WHAT TO WORK ON -> In the listing below, find the line containing "Condicionador Verdi Natural" and the line containing "Post 1992 Royal". Repeat exactly those two lines and every line between them, nothing more.
* * * * * * * * *
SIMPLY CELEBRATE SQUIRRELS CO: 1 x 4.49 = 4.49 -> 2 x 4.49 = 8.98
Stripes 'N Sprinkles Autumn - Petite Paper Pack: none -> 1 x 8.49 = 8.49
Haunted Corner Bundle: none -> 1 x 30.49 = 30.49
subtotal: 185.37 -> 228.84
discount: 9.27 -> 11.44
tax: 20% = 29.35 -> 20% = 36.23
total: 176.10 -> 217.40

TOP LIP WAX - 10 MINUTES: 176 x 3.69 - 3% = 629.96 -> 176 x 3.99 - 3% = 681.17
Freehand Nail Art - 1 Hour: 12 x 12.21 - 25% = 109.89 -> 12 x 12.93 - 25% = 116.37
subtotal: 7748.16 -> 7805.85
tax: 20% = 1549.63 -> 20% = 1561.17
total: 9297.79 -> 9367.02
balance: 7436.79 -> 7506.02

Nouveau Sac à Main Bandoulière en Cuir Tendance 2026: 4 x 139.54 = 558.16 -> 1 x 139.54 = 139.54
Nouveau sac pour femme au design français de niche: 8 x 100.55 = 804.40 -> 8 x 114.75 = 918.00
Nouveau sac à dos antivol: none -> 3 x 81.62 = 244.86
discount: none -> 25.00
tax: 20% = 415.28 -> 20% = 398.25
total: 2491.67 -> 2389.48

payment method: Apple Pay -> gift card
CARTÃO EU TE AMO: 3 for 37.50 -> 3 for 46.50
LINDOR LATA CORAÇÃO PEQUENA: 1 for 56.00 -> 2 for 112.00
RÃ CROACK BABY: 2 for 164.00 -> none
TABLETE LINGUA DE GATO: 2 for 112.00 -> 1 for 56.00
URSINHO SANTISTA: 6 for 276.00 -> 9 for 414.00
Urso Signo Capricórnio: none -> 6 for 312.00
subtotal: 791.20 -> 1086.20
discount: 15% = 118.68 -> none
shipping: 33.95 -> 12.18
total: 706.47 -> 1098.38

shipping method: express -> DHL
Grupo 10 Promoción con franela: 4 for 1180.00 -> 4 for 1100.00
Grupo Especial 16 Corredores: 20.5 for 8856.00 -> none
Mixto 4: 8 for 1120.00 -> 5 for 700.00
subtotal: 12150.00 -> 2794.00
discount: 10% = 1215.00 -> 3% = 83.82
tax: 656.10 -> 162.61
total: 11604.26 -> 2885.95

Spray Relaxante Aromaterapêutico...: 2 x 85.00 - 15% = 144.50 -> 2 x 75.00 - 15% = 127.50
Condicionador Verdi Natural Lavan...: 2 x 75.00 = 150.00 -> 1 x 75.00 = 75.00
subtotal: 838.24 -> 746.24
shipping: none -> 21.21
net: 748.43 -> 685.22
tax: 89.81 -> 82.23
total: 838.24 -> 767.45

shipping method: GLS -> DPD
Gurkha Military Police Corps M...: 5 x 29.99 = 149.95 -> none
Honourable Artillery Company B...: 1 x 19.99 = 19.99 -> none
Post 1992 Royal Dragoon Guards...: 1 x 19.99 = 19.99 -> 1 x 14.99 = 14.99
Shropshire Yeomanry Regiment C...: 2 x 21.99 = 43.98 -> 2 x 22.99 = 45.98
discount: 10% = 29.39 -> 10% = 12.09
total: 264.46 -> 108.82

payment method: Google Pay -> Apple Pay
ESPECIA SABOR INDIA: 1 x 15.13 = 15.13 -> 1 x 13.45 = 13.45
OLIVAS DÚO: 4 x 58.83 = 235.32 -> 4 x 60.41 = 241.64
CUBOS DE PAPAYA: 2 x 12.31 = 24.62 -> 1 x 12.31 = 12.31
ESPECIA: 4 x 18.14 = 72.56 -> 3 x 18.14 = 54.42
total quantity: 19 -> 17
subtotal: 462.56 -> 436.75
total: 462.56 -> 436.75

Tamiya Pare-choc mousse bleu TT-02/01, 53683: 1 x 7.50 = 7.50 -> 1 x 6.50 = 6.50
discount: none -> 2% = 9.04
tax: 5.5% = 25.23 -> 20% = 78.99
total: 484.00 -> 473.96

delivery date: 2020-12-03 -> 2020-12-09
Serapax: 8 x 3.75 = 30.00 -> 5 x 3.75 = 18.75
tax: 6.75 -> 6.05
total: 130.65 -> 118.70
* * * * * * * * *
ANSWER TO THIS PROBLEM ->
Condicionador Verdi Natural Lavan...: 2 x 75.00 = 150.00 -> 1 x 75.00 = 75.00
subtotal: 838.24 -> 746.24
shipping: none -> 21.21
net: 748.43 -> 685.22
tax: 89.81 -> 82.23
total: 838.24 -> 767.45

shipping method: GLS -> DPD
Gurkha Military Police Corps M...: 5 x 29.99 = 149.95 -> none
Honourable Artillery Company B...: 1 x 19.99 = 19.99 -> none
Post 1992 Royal Dragoon Guards...: 1 x 19.99 = 19.99 -> 1 x 14.99 = 14.99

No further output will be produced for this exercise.